In absence of clinical information, in vitro studies regarding microleakage are an acceptable method to assess the marginal adaptation of adhesive restorations [13]. The quality of marginal seal and the clinical success of restorations depend on a number of factors such as the adhesive system used, the amount of shrinkage stress, and the degree of conversion of composite [10]. In the clinical setting, these stresses can be transferred to the restoration margins and affect the quality of marginal seal. The polymerization shrinkage stress also depends on other factors such as the material volume, the elastic modulus, and the curing technique [10]. In an in vitro study by Scotti et al, [1] the marginal sealability of a bulk fill flowable composite resin was evaluated in enamel and dentin. They found that the bulk fill composite provided a better marginal seal in the dentin. Furness et al. [4] evaluated the effect of composite type (bulk fill/conventional) on the internal marginal adaptation. They concluded that there was no significant difference in marginal gap between different composite types. A systematic review and meta-analysis reported that the failure rate was not significantly different between the conventional and flowable bulk fill composites [14]. Considering the limited number of studies comparing the marginal seal of bulk fill (X-tra fil and X-tra base) and conventional composite resins, this study aimed to assess the amount of microleakage in class II composite restorations of human premolars with gingival dentin margins. Composites in two viscosities (paste and flowable) and two application techniques (incremental and bulk filling) were compared. The null hypothesis was that the microleakage would not be different at the gingival margin of the cavities in bulk filling and incremental application techniques.
MATERIALS AND METHODS
This in vitro experimental study was performed on 21 human sound maxillary premolars extracted due to orthodontic treatment (42 samples). The study was approved by the ethics committee of Kerman University of Medical Sciences (IR.KMU.REC.1395.769). The teeth were free from caries, cracks, and hypoplastic defects in the proximal region, and after removal of soft tissue, they were stored in distilled water. It should be noted that the dimensions of the teeth were measured using a caliper. Two mesio-occlusal (MO) and disto-occlusal (DO) boxes were prepared with 01 cylindrical diamond bur (Teezkavan, Tehran, Iran) and high speed handpiece under air and water coolant. The occlusal width was ½ of the buccopalatal width, the box width was ½ of the buccopalatal width, and the depth of the cavity was 2 mm in the occlusal and 1.5 mm in the proximal surfaces [15]. The cavosurface angles were prepared at 90° and all line-angles were rounded. The gingival margins were also prepared in dentin below the cementoenamel junction. A new bur was used for every five preparations. Next, the teeth were mounted up to 3 mm below their cementoenamel junction in transparent acrylic resin (Acropars, Tehran, Iran). The teeth were then randomized into three groups (each group contained 7 teeth, each with two class II boxes). Restorations were performed after fixing the metal matrix band using a Tofflemire matrix holder. The matrix band was held in place using a lockable forceps in the gingival area during restoration to prevent overfilling of the cavity in the gingival region. The specifications of the materials used in this study are presented in Table 1. In all groups, dentin and enamel conditioning and bonding were performed by the two-step etch-and-rinse method using 35% phosphoric acid for 20 s for the enamel and 15 s for the dentin areas according to the manufacturer’s instructions. After washing for 20 s and blot drying, one coat of Solobond M was applied on all etched surfaces for 30 s using a microbrush. After air drying, curing was performed using a LED curing unit (LITEX 686; Dentamerica, Taiwan) with 700–800 mW/cm2 intensity for 20 s. Composite was then applied.

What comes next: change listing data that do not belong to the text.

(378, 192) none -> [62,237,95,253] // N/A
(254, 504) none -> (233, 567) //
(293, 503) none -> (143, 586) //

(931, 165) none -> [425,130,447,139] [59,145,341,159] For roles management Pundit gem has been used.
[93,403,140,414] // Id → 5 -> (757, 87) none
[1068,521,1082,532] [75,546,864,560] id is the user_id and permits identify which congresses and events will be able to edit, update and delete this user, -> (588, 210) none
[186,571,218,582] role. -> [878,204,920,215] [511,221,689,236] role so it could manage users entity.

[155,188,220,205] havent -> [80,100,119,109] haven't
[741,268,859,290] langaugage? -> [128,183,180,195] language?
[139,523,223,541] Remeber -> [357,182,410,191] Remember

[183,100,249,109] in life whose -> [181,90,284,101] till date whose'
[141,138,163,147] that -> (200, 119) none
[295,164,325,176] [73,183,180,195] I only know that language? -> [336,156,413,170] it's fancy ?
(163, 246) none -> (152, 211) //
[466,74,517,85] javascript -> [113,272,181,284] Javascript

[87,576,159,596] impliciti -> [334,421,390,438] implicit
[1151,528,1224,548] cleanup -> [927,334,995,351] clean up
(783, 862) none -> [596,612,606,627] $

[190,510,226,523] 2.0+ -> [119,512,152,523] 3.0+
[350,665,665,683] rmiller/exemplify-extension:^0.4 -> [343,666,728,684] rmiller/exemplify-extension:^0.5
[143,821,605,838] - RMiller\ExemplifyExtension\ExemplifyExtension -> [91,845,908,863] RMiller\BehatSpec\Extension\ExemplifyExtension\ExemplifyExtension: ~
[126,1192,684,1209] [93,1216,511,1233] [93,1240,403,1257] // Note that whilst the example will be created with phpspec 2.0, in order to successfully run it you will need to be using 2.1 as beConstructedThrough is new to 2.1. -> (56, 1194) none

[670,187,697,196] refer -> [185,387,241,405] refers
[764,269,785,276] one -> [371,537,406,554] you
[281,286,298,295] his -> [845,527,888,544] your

X-tra fil composite group: Composite was applied with 4 mm thickness in the proximal boxes and then curing was performed for 40 s. The next increment was applied to form the tooth anatomy.
X-tra base + Grandio composite group: X-tra base composite with 4 mm thickness was injected into the boxes. Curing was performed Similar to the previous group. Next, 2-mm increments of Grandio composite were applied to form the tooth anatomy, followed by curing.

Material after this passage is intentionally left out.